◆ **Exercise requirements**
For the data below, report only the number of lines containing the string "letter".

◆ **Code change snippets**
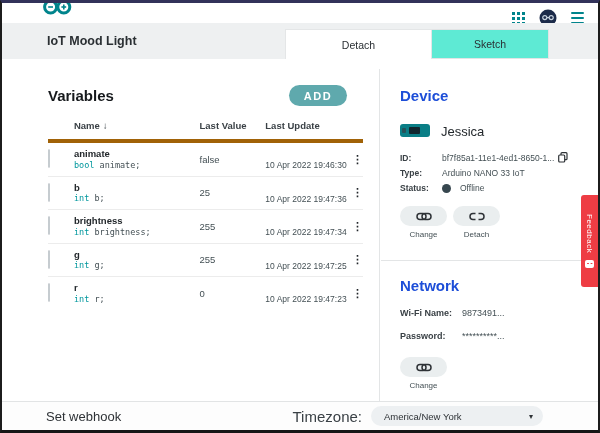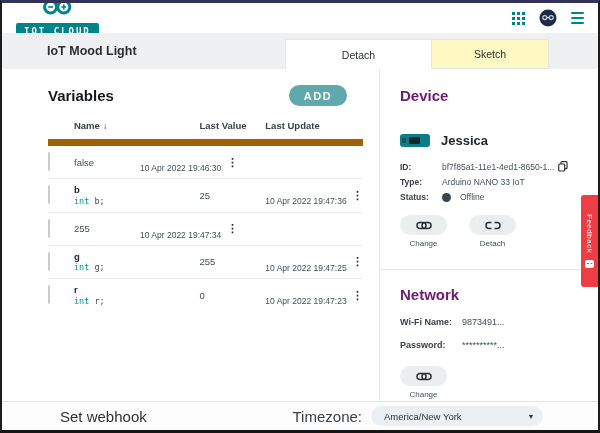--- a/index.html
+++ b/index.html
@@ -25,7 +25,7 @@
   .burger i { width:13px; height:2px; background:#00848c; display:block; border-radius:1px; }
 
   
-  .graybar { position:absolute; top:30px; left:0; right:0; height:36px; background:#eef0f1; }
+  .graybar { position:absolute; top:20px; left:0; right:0; height:36px; background:#eef0f1; }
   .page-title { position:absolute; left:45px; top:11px; font-size:12.5px; font-weight:bold; color:#2a2f33; }
   .tabs { position:absolute; left:283px; top:6px; height:30px; display:flex; }
   .tab { display:flex; align-items:center; justify-content:center; font-size:10.5px; color:#2a2f33; cursor:pointer; }

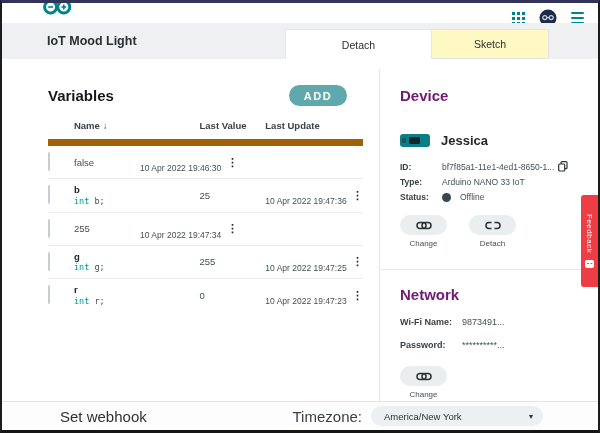--- a/index.html
+++ b/index.html
@@ -30,7 +30,7 @@
   .tabs { position:absolute; left:283px; top:6px; height:30px; display:flex; }
   .tab { display:flex; align-items:center; justify-content:center; font-size:10.5px; color:#2a2f33; cursor:pointer; }
   .tab.setup { width:147px; background:#fff; border:1px solid #e4e6e7; border-bottom:none; }
-  .tab.sketch { width:117px; background:#fef9c3; border:1px solid #e2e4e5; border-left:none; }
+  .tab.sketch { width:117px; background:#5eead4; border:1px solid #e2e4e5; border-left:none; }
 
   
   .content { position:absolute; top:66px; left:0; right:0; bottom:29px; background:#fff; }

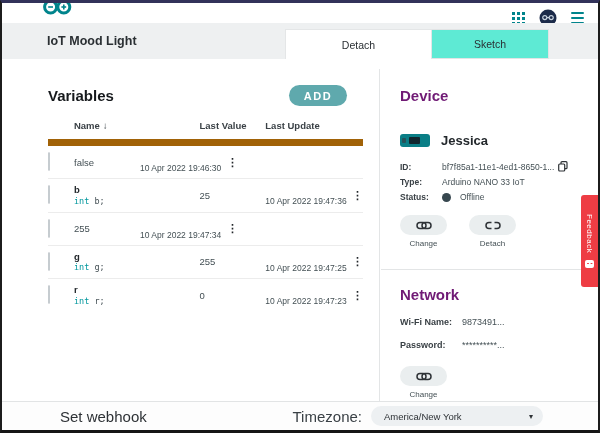--- a/index.html
+++ b/index.html
@@ -62,7 +62,7 @@
   .kebab { font-size:11px; font-weight:bold; color:#22262a; cursor:pointer; letter-spacing:0; line-height:1; }
 
   .right-panel { position:absolute; left:379px; right:0; top:0; bottom:0; padding:18px 14px 0 19px; }
-  .panel-title { font-size:15px; font-weight:bold; color:#701a75; }
+  .panel-title { font-size:15px; font-weight:bold; color:#1d4ed8; }
   .device-row { display:flex; align-items:center; gap:11px; margin:29px 0 13px 0;font-weight:bold; }
   .board-icon { position:relative; width:30px; height:13px; background:#0a7e86; border-radius:3px; }
   .board-icon:before { content:""; position:absolute; left:9px; top:3px; width:11px; height:7px; background:#10262e; border-radius:1px; }

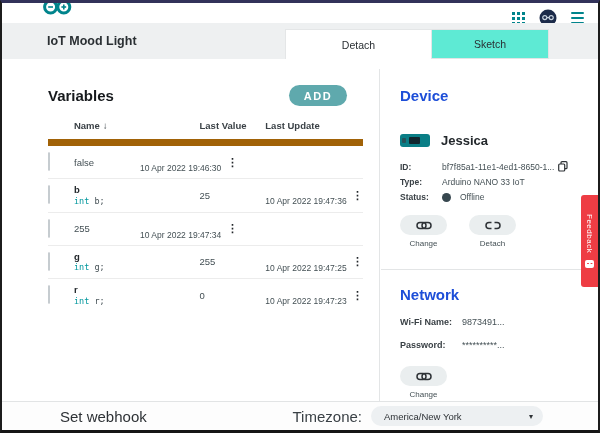--- a/index.html
+++ b/index.html
@@ -43,7 +43,7 @@
     font-size:11px; font-weight:bold; letter-spacing:1.5px; cursor:pointer; margin-right:16px; font-family:inherit; }
 
   .tbl-header { display:flex; align-items:center; font-size:9.5px; font-weight:bold; color:#3a4146;
-    padding-bottom:8px; border-bottom:7px solid #a16207; }
+    padding-bottom:8px; border-bottom:4px solid #a16207; }
   .col-check { width:26px; }
   .col-name  { width:126px; }
   .col-value { width:66px; }

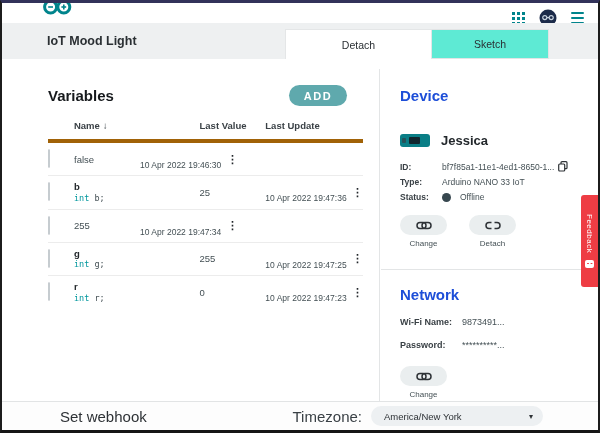--- a/index.html
+++ b/index.html
@@ -63,7 +63,7 @@
 
   .right-panel { position:absolute; left:379px; right:0; top:0; bottom:0; padding:18px 14px 0 19px; }
   .panel-title { font-size:15px; font-weight:bold; color:#1d4ed8; }
-  .device-row { display:flex; align-items:center; gap:11px; margin:29px 0 13px 0;font-weight:bold; }
+  .device-row { display:flex; align-items:flex-start; gap:11px; margin:20px 0 13px 0; }
   .board-icon { position:relative; width:30px; height:13px; background:#0a7e86; border-radius:3px; }
   .board-icon:before { content:""; position:absolute; left:9px; top:3px; width:11px; height:7px; background:#10262e; border-radius:1px; }
   .board-icon:after { content:""; position:absolute; left:2px; top:4px; width:4px; height:5px; background:#26525a; border-radius:1px; }

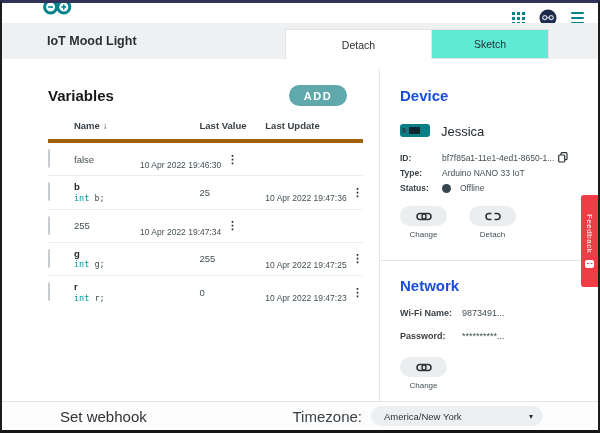--- a/index.html
+++ b/index.html
@@ -177,6 +177,10 @@
 
       <div class="row">
         <span class="col-check"><span class="checkbox"></span></span>
+        <span class="col-name">
+          <div class="var-name">animate</div>
+          <div class="var-decl"><span class="kw">bool</span><span> animate;</span></div>
+        </span>
         <span class="col-value cell-value">false</span>
         <span class="col-update cell-update">10 Apr 2022 19:46:30</span>
         <span class="col-menu kebab">⋮</span>

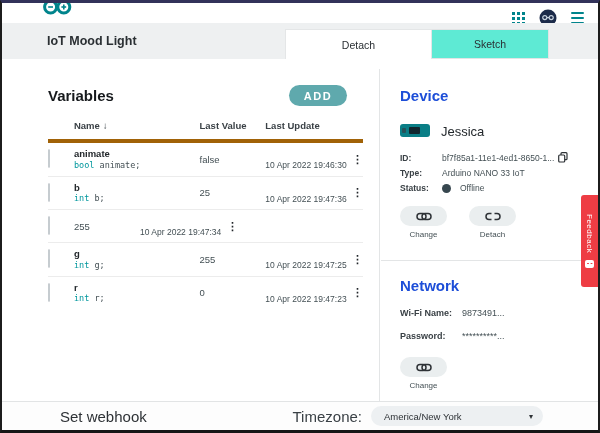--- a/index.html
+++ b/index.html
@@ -199,6 +199,10 @@
 
       <div class="row">
         <span class="col-check"><span class="checkbox"></span></span>
+        <span class="col-name">
+          <div class="var-name">brightness</div>
+          <div class="var-decl"><span class="kw">int</span><span> brightness;</span></div>
+        </span>
         <span class="col-value cell-value">255</span>
         <span class="col-update cell-update">10 Apr 2022 19:47:34</span>
         <span class="col-menu kebab">⋮</span>

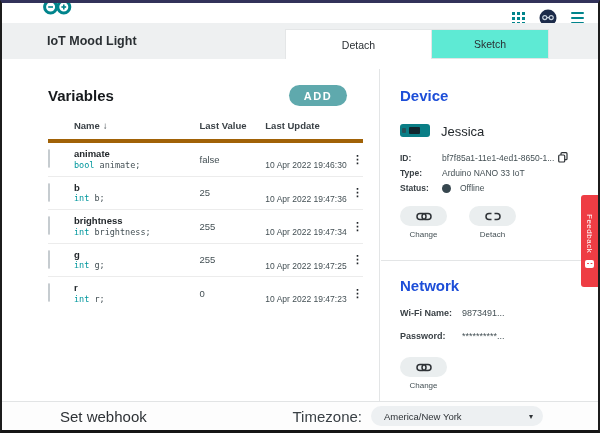--- a/index.html
+++ b/index.html
@@ -74,7 +74,7 @@
   .status-dot { width:9px; height:9px; border-radius:50%; background:#37474f; display:inline-block; margin-right:5px; }
   .copy-icon { cursor:pointer; display:inline-block; }
 
-  .btn-group { display:flex; gap:22px; margin-top:13px; }
+  .btn-group { display:flex; gap:6px; margin-top:13px; }
   .icon-btn-wrap { display:flex; flex-direction:column; align-items:center; gap:4px; }
   .pill-btn { width:47px; height:20px; background:#eaeeef; border:none; border-radius:10px; cursor:pointer;
     display:flex; align-items:center; justify-content:center; }

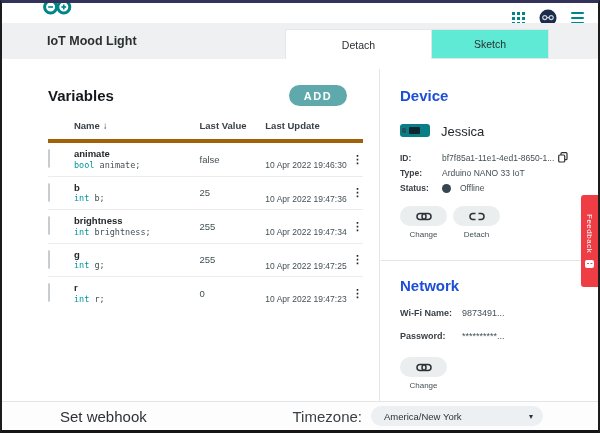--- a/index.html
+++ b/index.html
@@ -99,7 +99,7 @@
   
   .footer { position:absolute; bottom:0; left:0; right:0; height:29px; background:#fdfdfd;
     border-top:1px solid #e2e4e5; display:flex; align-items:center; }
-  .webhook { margin-left:58px; font-size:15px; color:#2e3236; cursor:pointer; }
+  .webhook { margin-left:44px; font-size:13px; color:#2e3236; cursor:pointer; }
   .tz-group { margin-left:auto; margin-right:55px; display:flex; align-items:center; gap:9px; }
   .tz-label { font-size:15px; color:#3a4146; }
   .tz-select { width:172px; height:20px; background:#edf0f2; border-radius:10px; display:flex;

◆ **Answer for the task**
2